2* Comments: can be easily changed. ok!
3* Since im quite busy on my business in Brazil (i sell computers), and taking care of Ecommerce module and some other modules i maintain is a lot time demanding, im going to work on this patch later. Its not critical anyway.
4* Im going to work on Live Translations module. I just did several important changes on the module and i will launch a testing site with it. i just customized the locale import/export feature to help me on this module.
best regards,
massa
Comment #13
gábor hojtsyThe Hungarian Drupal 5.x core translation is a half a megabyte PO file, and contains 2409 strings. So a 1mb file contains around 5000 strings, not a billion. Most people install more modules, and will not use the Drupal core modules only, so these 2409 strings is just the start for a foreign language site. A year ago we found most shared hosting services (for which your automated updates are especially useful, not the control freak professionals) cannot even afford to import this half a megabyte file at once. Look, if you have this whole file read at once, then taken apart to small pieces and stuffed into a big array structure, it gets to *megabytes* of data for this data to be in memory at once. Similarly for exports. Did you actually look at the benchmarks I have pointed you to? Why do I repeat the same arguments over and over again, just to find you think we are in the billion strings dimension?
Comment #14
gábor hojtsyBTW just to reiterate: I very much care about this feature getting into core, or I would not come back and review new patches all over again. I think it should be done right, for the satisfaction of our users. We worked really hard to handle PO imports better in Drupal 6 with the new batch API and lot's of automated tools, and there is no room for stepping back to a performance-wise disastrous solution.
Comment #15
brmassa commentedGárbor,
I think you got me wrong: i really agrees about performance.
Because i dont have your expertise with locale module, i dont know exactly how to do this. This patch doesnt change that much, so its probably better if you take a look and modify it. The file are still loaded at once, but the lastest patch implements the callback function per string, as you recommended. I did only a "beta" code.
Core + contribs PO file may have about 5000 strings, or 1mb. its probably not a that big deal to load it, but compared to your solution that rounds about 0mb, its completly ridiculous. i really believe that it needs the optimizations you pointed. i frankly dont know much how to do and dont have the free time to study.
This feature isnt critical anyway. There is no other than PO files containing drupal translations and im developing a module to, hopefully, turn this a little bit useless.
sorry for any misundestand.
best regards,
massa
PS: how did you do those benchmarks? since im developing the Live Translation module, its going to be quite useful.
Comment #16
gábor hojtsyAs far as I have last tracked, you are going to use PO files to share translations to keep compatibility and hackability (in a good sense :), so this part of Drupal is going to be used more with your module not less.
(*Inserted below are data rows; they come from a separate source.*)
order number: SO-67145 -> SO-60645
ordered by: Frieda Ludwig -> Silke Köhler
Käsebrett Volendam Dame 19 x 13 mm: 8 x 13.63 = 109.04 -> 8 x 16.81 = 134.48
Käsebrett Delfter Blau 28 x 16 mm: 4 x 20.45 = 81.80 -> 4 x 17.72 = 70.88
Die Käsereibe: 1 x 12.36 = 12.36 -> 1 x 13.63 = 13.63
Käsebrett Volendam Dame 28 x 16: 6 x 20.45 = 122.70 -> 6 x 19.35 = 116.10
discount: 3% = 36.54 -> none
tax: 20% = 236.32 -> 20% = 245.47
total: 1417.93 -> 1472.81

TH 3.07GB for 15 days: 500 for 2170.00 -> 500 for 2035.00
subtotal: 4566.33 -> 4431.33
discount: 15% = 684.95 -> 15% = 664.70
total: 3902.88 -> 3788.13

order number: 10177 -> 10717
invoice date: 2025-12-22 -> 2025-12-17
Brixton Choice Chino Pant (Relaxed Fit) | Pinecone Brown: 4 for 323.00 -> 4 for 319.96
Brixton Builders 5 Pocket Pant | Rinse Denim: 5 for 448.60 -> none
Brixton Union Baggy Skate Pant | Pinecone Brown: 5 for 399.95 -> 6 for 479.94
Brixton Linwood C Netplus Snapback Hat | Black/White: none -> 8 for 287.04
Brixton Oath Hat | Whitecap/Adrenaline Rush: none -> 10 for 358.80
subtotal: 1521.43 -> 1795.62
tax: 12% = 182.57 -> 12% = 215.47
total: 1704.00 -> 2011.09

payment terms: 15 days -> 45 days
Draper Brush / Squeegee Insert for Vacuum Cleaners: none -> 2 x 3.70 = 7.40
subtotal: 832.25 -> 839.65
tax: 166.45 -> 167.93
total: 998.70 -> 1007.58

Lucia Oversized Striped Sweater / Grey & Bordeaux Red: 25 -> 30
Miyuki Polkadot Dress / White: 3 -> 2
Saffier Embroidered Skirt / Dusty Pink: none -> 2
As far as memory benchmarks go http://php.net/memory_get_usage helps when placed to the places you want to have your memory consumption measured. That shows pretty nicely where does your memory get used.
Comment #17
gábor hojtsyOK, so to move this issue forward, let's get the plural fixes in core at least. They are bug fixes, if I understand this right. If you could describe the bug and have that code to commit, I would test and commit the patch directly. I would love to refactor the locale code to be more modular for things such as live translation, and it would be much better to concentrate on that once we have the bugs fixed.
Thanks for your contributions!
Comment #18
gábor hojtsyBTW I included part of the patch (to refactor DB operations from inser_one_string() into another function) in this cleanup effort: http://drupal.org/node/150521
Comment #19
brmassa commentedGárbor,
plural bug: I dont remember much what was the bug, but i think its this: PO files should be formatted like
It works fine on languages that have only 1 plural. Many languages, however, has more plural forms. studing the code i noted that it ignores this fact, considering only the first.
I believe the entire system has the same design. I dont know much about PO files and localization systems. My "Live Translation" module probably suffers the same problems.
massa
PS: since you are a member of Hungarian translation team also, i invite you to help on LT. im hosting the server on drupal.titanatlas.com
Comment #20
gábor hojtsyI debugged the code a great deal today, and found out that there is only a simple bug in there, which exposes the internal @count[2] type of index to the PO file. I did include a fix and other improvements in the rework of the "export" part of your patch, submitted here: http://drupal.org/node/152670
Unfortunately due to the nature of how plurals are handled, I did not find a way to generate PO files with a "stream" type of flow, as you do in your modified potx.inc and as I suggested we keep doing with the PO import. Unfortunately nothing ensures that we have the plural versions in order from the DB, so we cannot just work with a stream type of parsing as it seems.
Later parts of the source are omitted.